§ John Robertson
To ask the Secretary of State for Health (1) what relative priority his Department has placed on(a) treatment and (b) research into treatment for cancer patients whose condition has been caused by exposure to asbestos; 
(2) what estimate he has made of the number of people in the UK likely to die from cancers caused by exposure to asbestos over the next 20 years; 
(3) what action he is taking to ensure that cancer patients whose condition has been caused by exposure to asbestos receive proper and sufficient medical attention; 
(4) what assessment he has made of the new treatments available in countries other than the UK to cancer patients whose condition has been caused by exposure to asbestos. 
§ Ms Blears
At present, around 4,000 people die each year in the United Kingdom from asbestos related disease (ARD); approximately 1,600 from mesothelioma and most of the rest from lung cancer related to asbestos exposure.

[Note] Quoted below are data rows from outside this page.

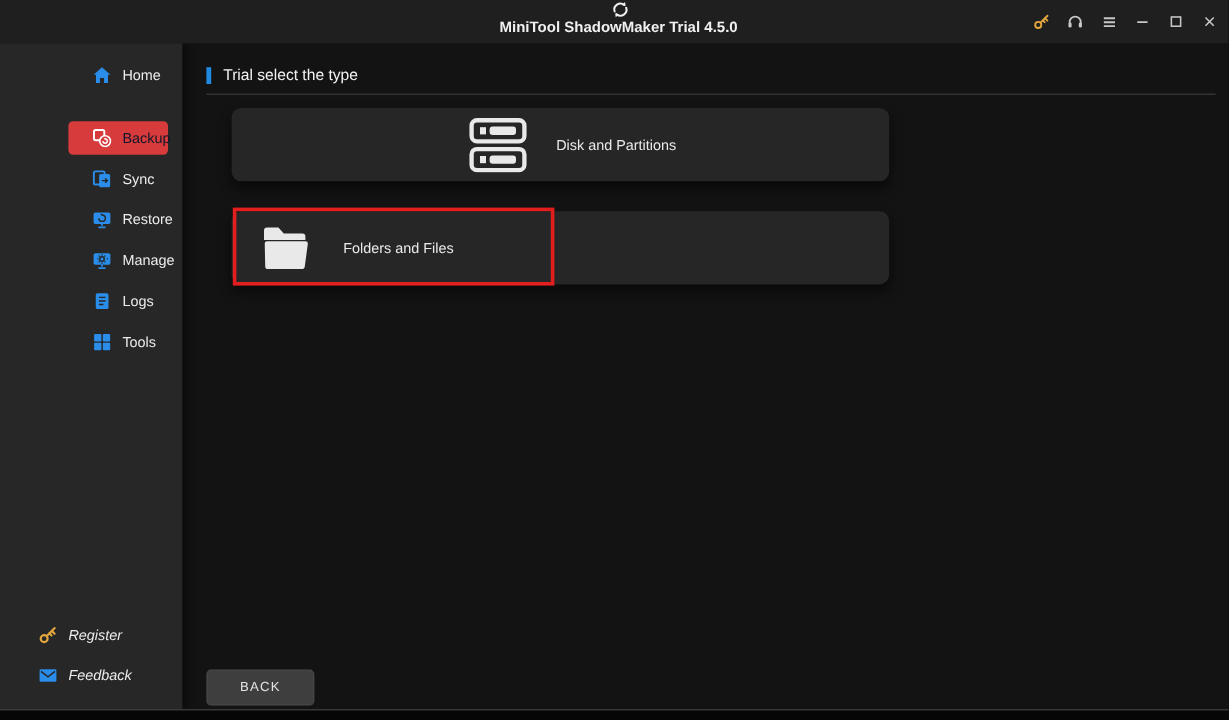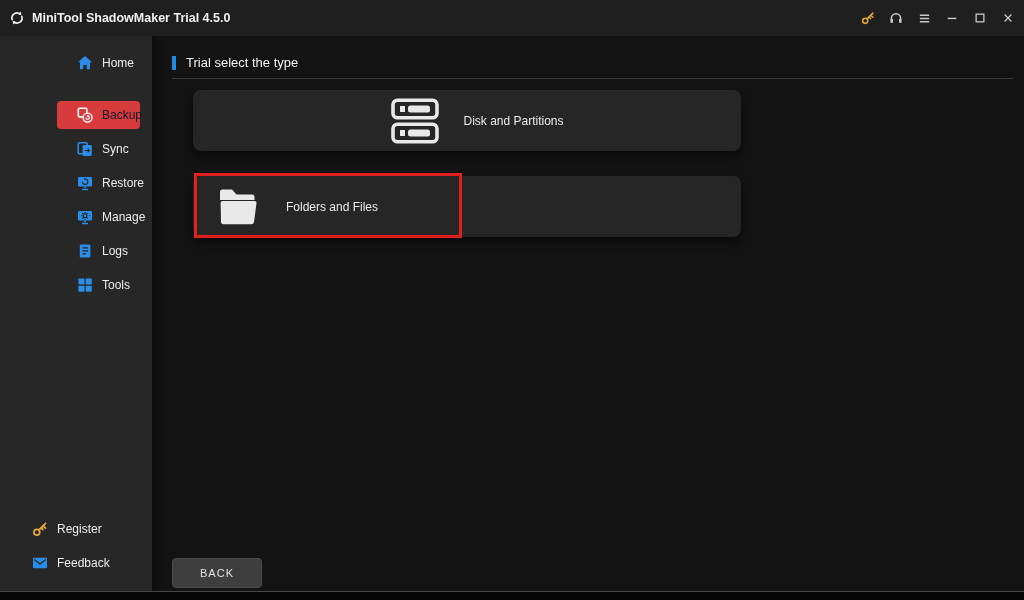--- a/index.html
+++ b/index.html
@@ -1,34 +1,34 @@
 <!DOCTYPE html>
 <html style="--active-red: #d83b3b; --highlight-red: #e31e1e; --accent-blue: #2a8de9; --accent-blue2: #1f8ae0;"><head>
 <meta charset="utf-8">
 <style>
   html,body{margin:0;padding:0;background:#000;}
   .window{position:relative;width:1024px;height:600px;overflow:hidden;
           background:#131313;font-family:"Liberation Sans",sans-serif;
           -webkit-font-smoothing:antialiased;}
   
   .titlebar{position:absolute;left:0;top:0;right:0;height:36px;background:#1f1f1f;
-            display:flex;align-items:center;z-index:5;}
+            display:flex;align-items:center;z-index:5;flex-direction:column;}
   .logo{margin-left:9px;display:flex;align-items:center;}
   .win-title{margin-left:7px;font-size:12.5px;font-weight:bold;color:#f0f0f0;}
   .tb-icons{position:absolute;right:2px;top:0;height:36px;display:flex;align-items:center;}
   .tb-btn{width:28px;height:36px;display:flex;align-items:center;justify-content:center;cursor:pointer;}
   
   .sidebar{position:absolute;left:0;top:36px;bottom:8px;width:152px;background:#272727;
            box-shadow:5px 0 8px rgba(0,0,0,.45);z-index:4;}
   .nav{padding-top:13px;padding-left:45px;}
   .nav-item{height:28px;margin:0 12px 6px 12px;border-radius:4px;display:flex;align-items:center;
             padding-left:20px;gap:9px;font-size:12px;color:#ececec;cursor:pointer;box-sizing:border-box;}
   .nav-item.active{background:var(--active-red,#d83b3b);color:#0f172a;margin-top:24px;}
   .nav-item .ic{width:16px;height:16px;display:flex;align-items:center;justify-content:center;flex:0 0 16px;}
-  .nav-bottom{position:absolute;left:0;right:0;bottom:9px;}
+  .nav-bottom{position:absolute;left:0;right:0;bottom:9px;font-style:italic;}
   
   .main{position:absolute;left:152px;top:36px;right:0;bottom:8px;background:#131313;}
   .header{position:absolute;left:20px;top:19px;display:flex;align-items:center;gap:10px;}
   .accent{width:4px;height:14px;background:var(--accent-blue2,#1f8ae0);}
   .heading{font-size:13px;color:#f2f2f2;}
   .sep{position:absolute;left:20px;right:11px;top:42px;border-top:1px solid #3c3c3c;}
   .card{position:absolute;left:41px;width:548px;height:61px;background:#262626;border-radius:8px;
         display:flex;align-items:center;box-shadow:0 6px 10px rgba(0,0,0,.5);cursor:pointer;}
   .card-1{top:54px;justify-content:center;}
   .card-2{top:140px;}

Mesothelioma is expected to increase in frequency over the next 20 years. Based on prediction models, the number of male mesothelioma deaths is expected to peak at around 1,700 in 2011 with female mesothelioma deaths peaking at around 240 around the same time.
Preventing exposure to asbestos is the most effective way of tackling asbestos related disease. We are taking action on this.
There are a number of clinical trials relating to the treatment of mesothelioma in progress. The national health service is currently providing infrastructure and service support costs for two mesothelioma trials currently underway through the National Cancer Research Network.
We are keeping a close eye on these trials to determine when the development of clinical guidelines on mesothelioma might be appropriate. Such guidelines would take account of worldwide evidence on the treatment and management of this disease.
We are also taking action to improve services for lung cancer patients. 5,000 patients are now able to benefit from the new generation cancer drugs approved by National Institute for Clinical Excellence. Clinical 62W guidelines for the diagnosis and management of lung cancer are also being developed by NICE and are due for publication next year. 98.2 per cent. of patients with suspected lung cancer are now seen by a specialist within two weeks of being urgently referred by their general practitioner.
The NHS Cancer Plan set out the first ever comprehensive strategy to tackle cancer from prevention through to palliative care. The Cancer Plan is being supported by unprecedented levels of funding. All cancer patients, including those with mesothelioma and lung cancer, should benefit from the implementation of this plan.